YOUR GOAL:
Give back only the lines from the one with "shipping: 24.00 -> 0.00" through the last line of the data, exactly as they appear.

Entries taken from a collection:
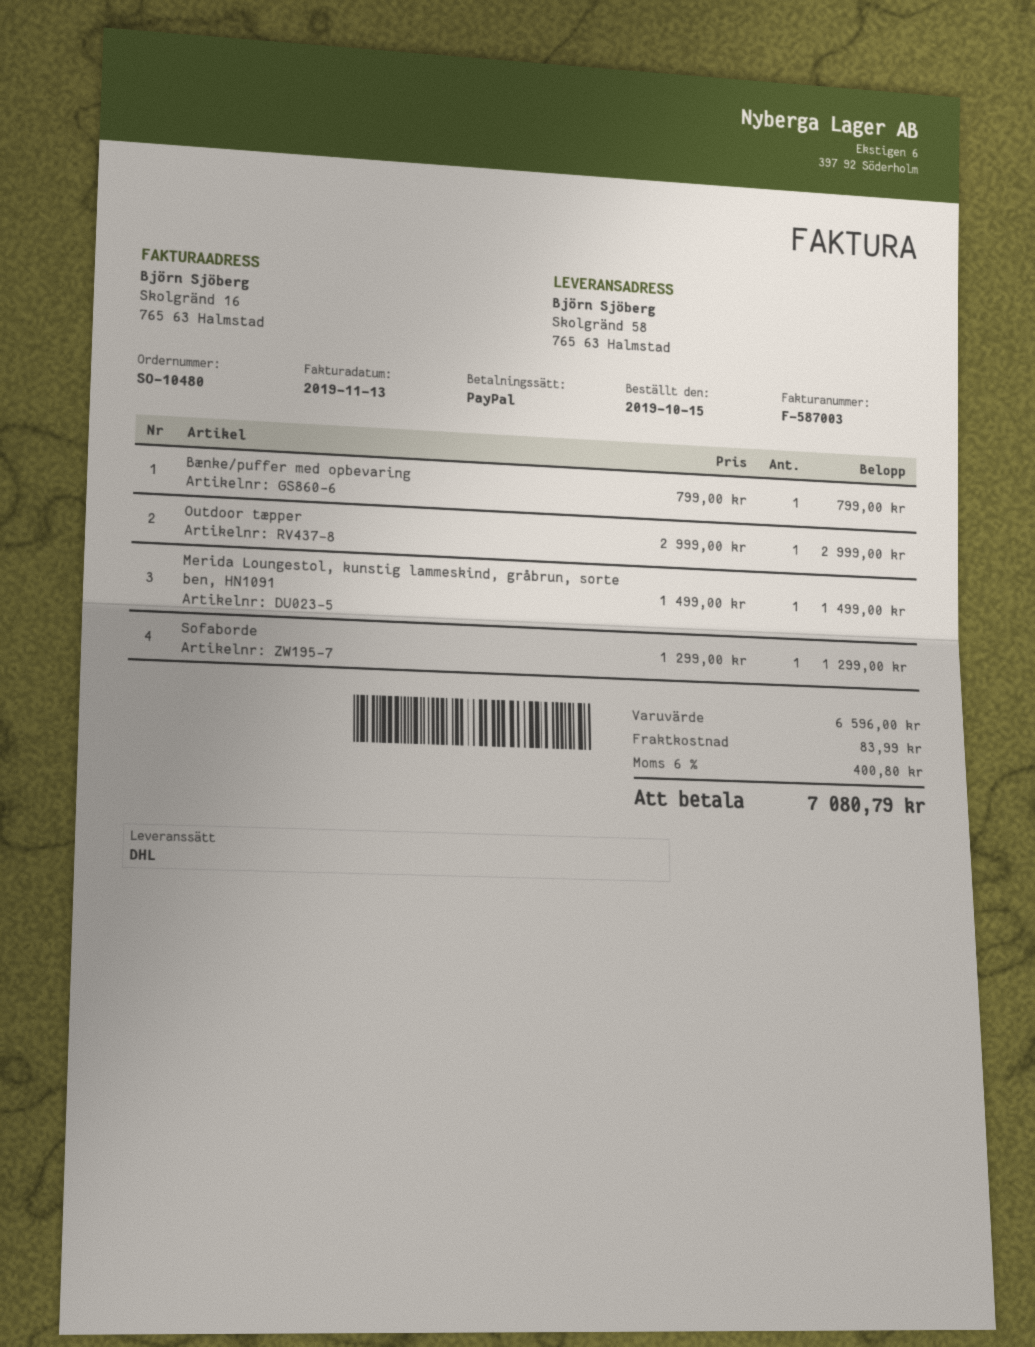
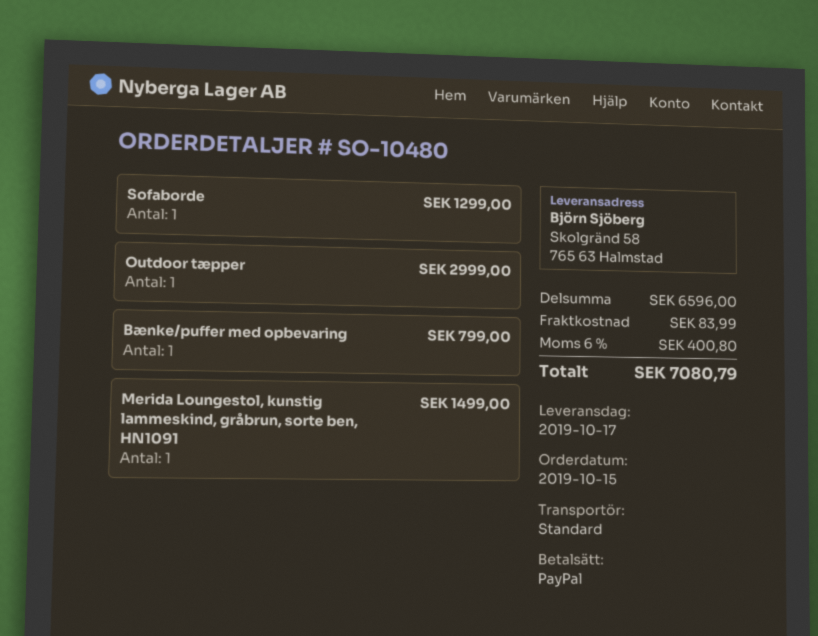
shipping method: DHL -> standard

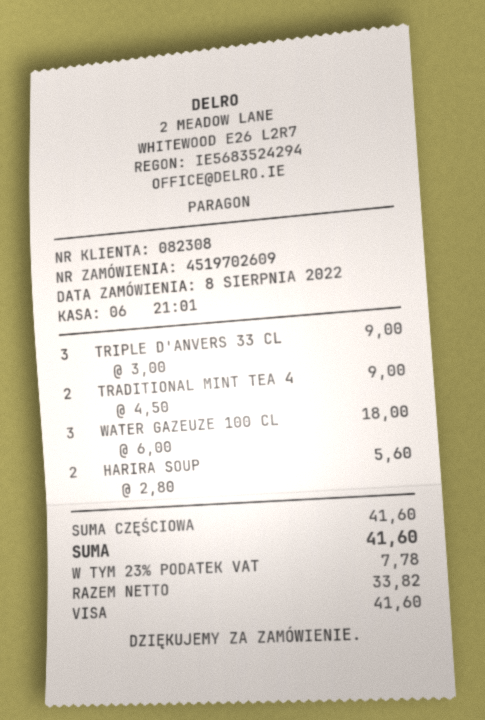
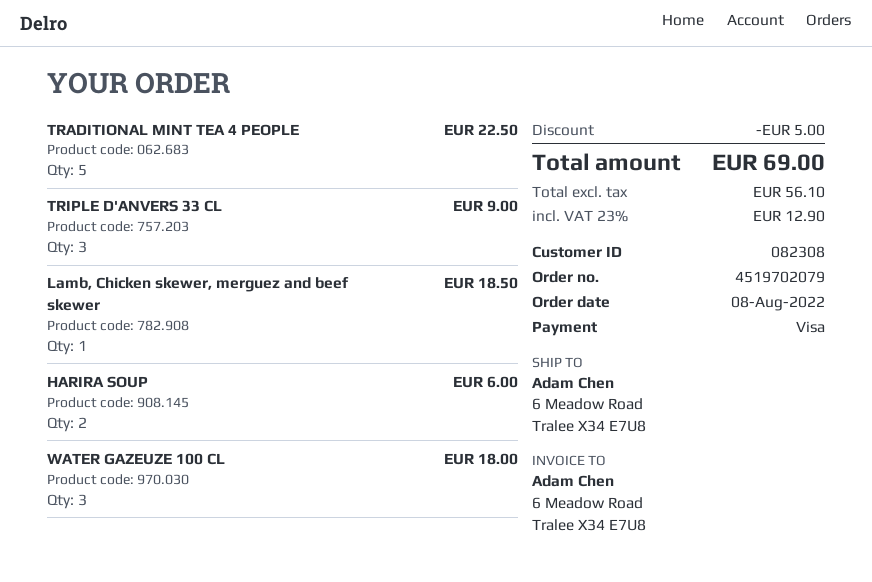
order number: 4519702609 -> 4519702079
TRADITIONAL MINT TEA 4: 2 for 9.00 -> 5 for 22.50
HARIRA SOUP: 2 for 5.60 -> 2 for 6.00
Lamb, Chicken skewer, merguez and beef skewer: none -> 1 for 18.50
discount: none -> 5.00
net: 33.82 -> 56.10
tax: 23% = 7.78 -> 23% = 12.90
total: 41.60 -> 69.00

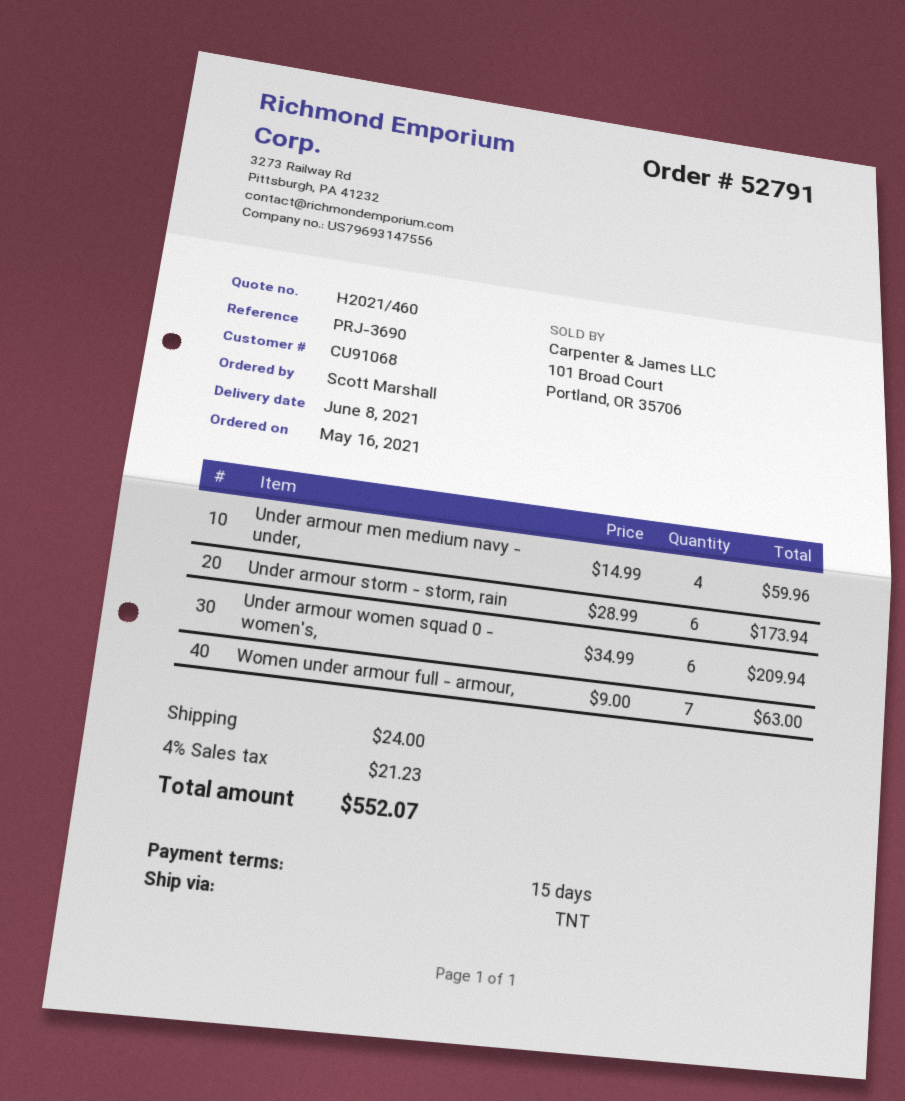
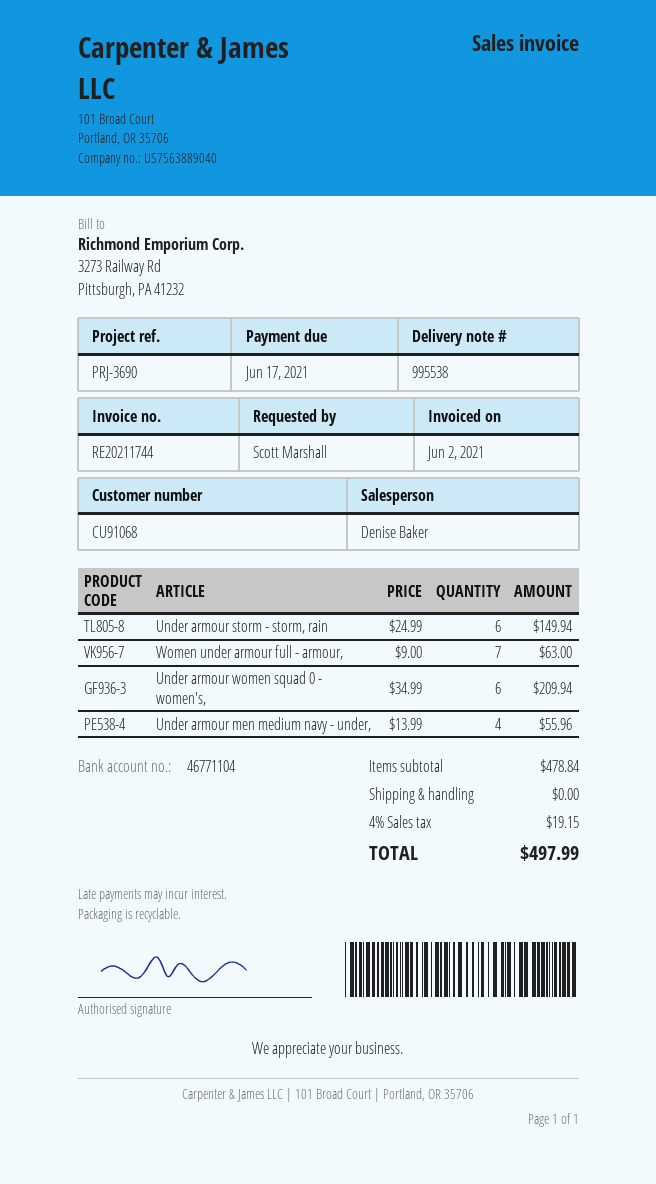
Under armour men medium navy - under,: 4 x 14.99 = 59.96 -> 4 x 13.99 = 55.96
Under armour storm - storm, rain: 6 x 28.99 = 173.94 -> 6 x 24.99 = 149.94
shipping: 24.00 -> 0.00
tax: 4% = 21.23 -> 4% = 19.15
total: 552.07 -> 497.99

FINISHED TASK:
shipping: 24.00 -> 0.00
tax: 4% = 21.23 -> 4% = 19.15
total: 552.07 -> 497.99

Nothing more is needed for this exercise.